■ **Input material**:
-------

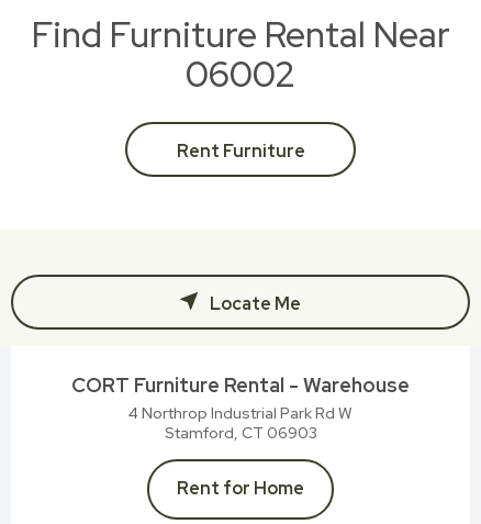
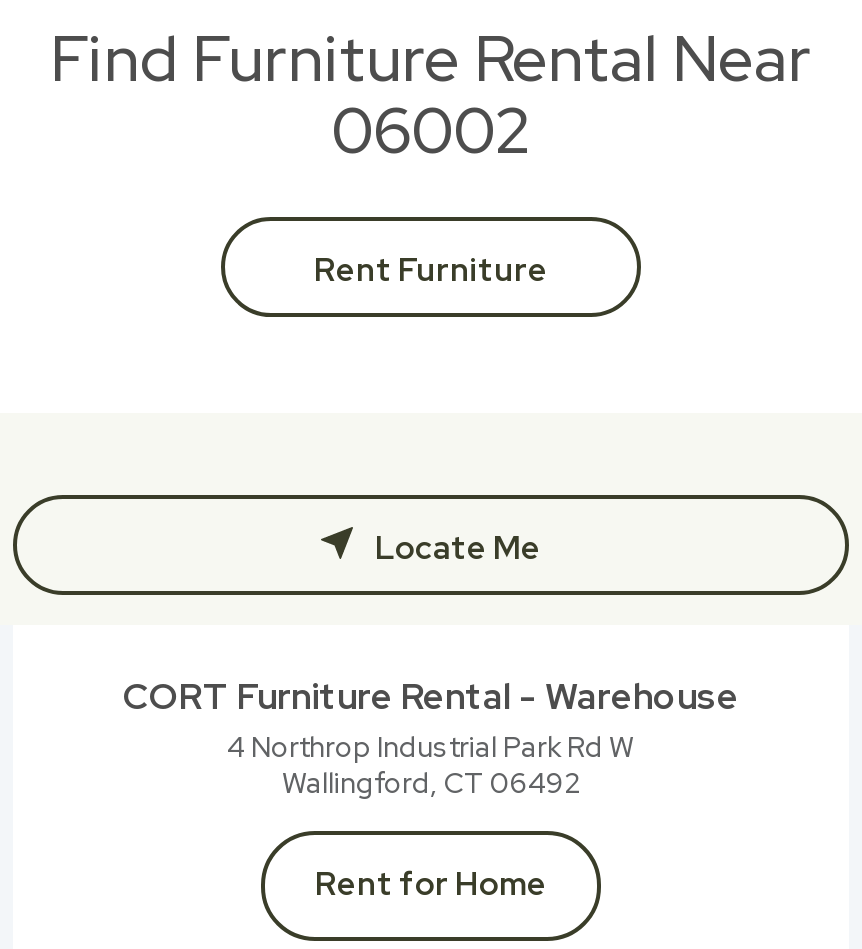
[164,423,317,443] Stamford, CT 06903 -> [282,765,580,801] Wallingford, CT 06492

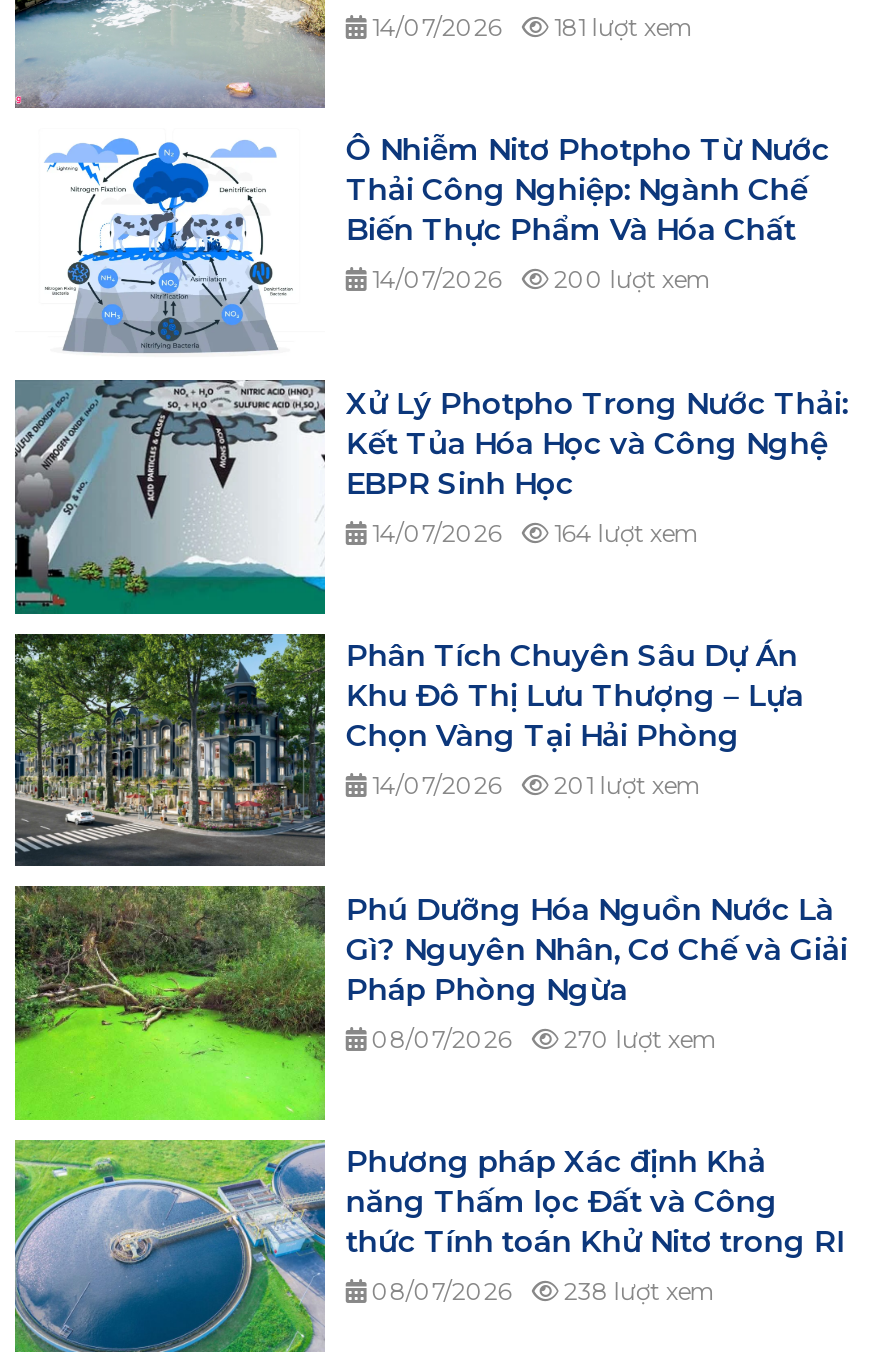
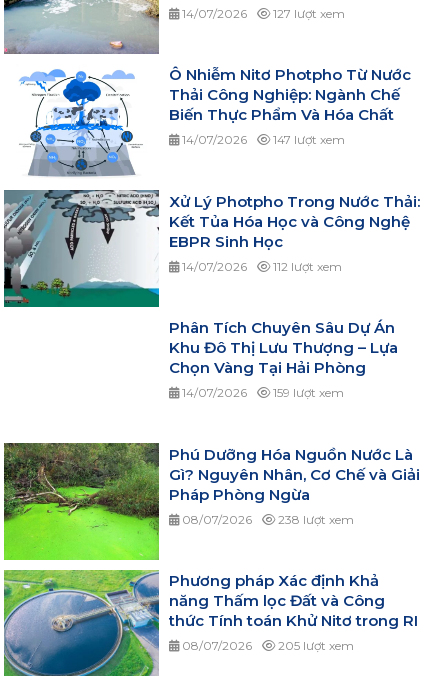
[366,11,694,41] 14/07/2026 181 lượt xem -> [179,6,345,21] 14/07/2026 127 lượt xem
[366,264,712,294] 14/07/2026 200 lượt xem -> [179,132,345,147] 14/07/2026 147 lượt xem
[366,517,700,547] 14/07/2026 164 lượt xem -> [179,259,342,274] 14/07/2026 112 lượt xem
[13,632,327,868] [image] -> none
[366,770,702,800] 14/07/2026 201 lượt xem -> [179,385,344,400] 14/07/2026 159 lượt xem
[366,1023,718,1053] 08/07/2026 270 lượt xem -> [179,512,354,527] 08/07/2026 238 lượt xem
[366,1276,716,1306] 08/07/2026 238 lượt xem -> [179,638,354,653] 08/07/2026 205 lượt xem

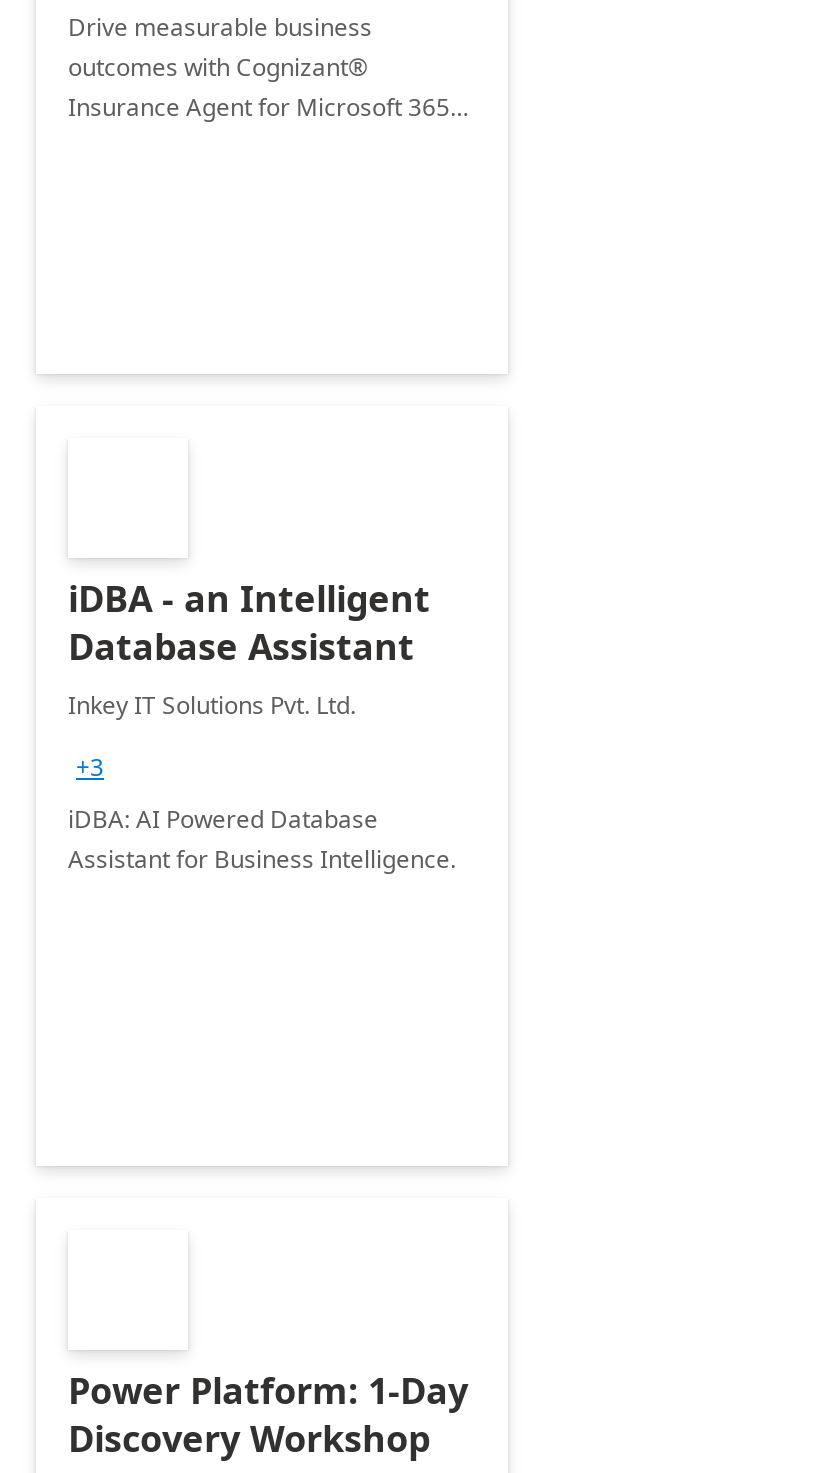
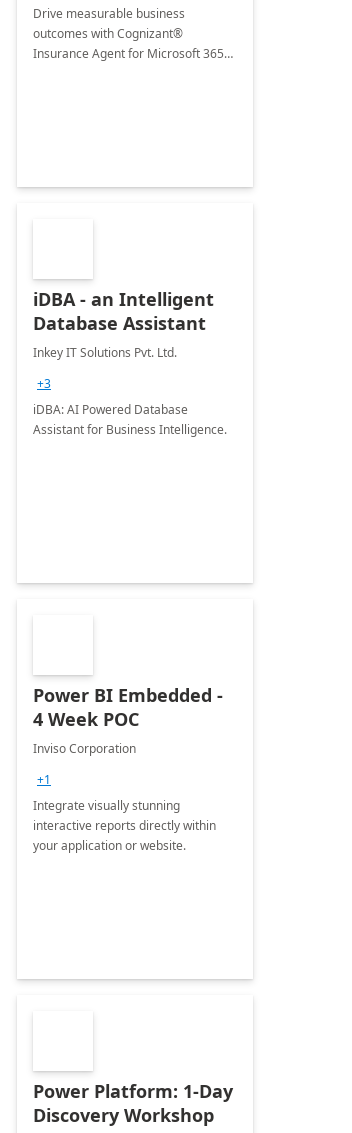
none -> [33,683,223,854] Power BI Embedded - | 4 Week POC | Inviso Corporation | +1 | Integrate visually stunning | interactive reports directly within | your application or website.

-------

■ **About this exercise**: Reproduce the data word for word without its images.

■ **Worked solution**:
[164,423,317,443] Stamford, CT 06903 -> [282,765,580,801] Wallingford, CT 06492

[366,11,694,41] 14/07/2026 181 lượt xem -> [179,6,345,21] 14/07/2026 127 lượt xem
[366,264,712,294] 14/07/2026 200 lượt xem -> [179,132,345,147] 14/07/2026 147 lượt xem
[366,517,700,547] 14/07/2026 164 lượt xem -> [179,259,342,274] 14/07/2026 112 lượt xem
[13,632,327,868] [image] -> none
[366,770,702,800] 14/07/2026 201 lượt xem -> [179,385,344,400] 14/07/2026 159 lượt xem
[366,1023,718,1053] 08/07/2026 270 lượt xem -> [179,512,354,527] 08/07/2026 238 lượt xem
[366,1276,716,1306] 08/07/2026 238 lượt xem -> [179,638,354,653] 08/07/2026 205 lượt xem

none -> [33,683,223,854] Power BI Embedded - | 4 Week POC | Inviso Corporation | +1 | Integrate visually stunning | interactive reports directly within | your application or website.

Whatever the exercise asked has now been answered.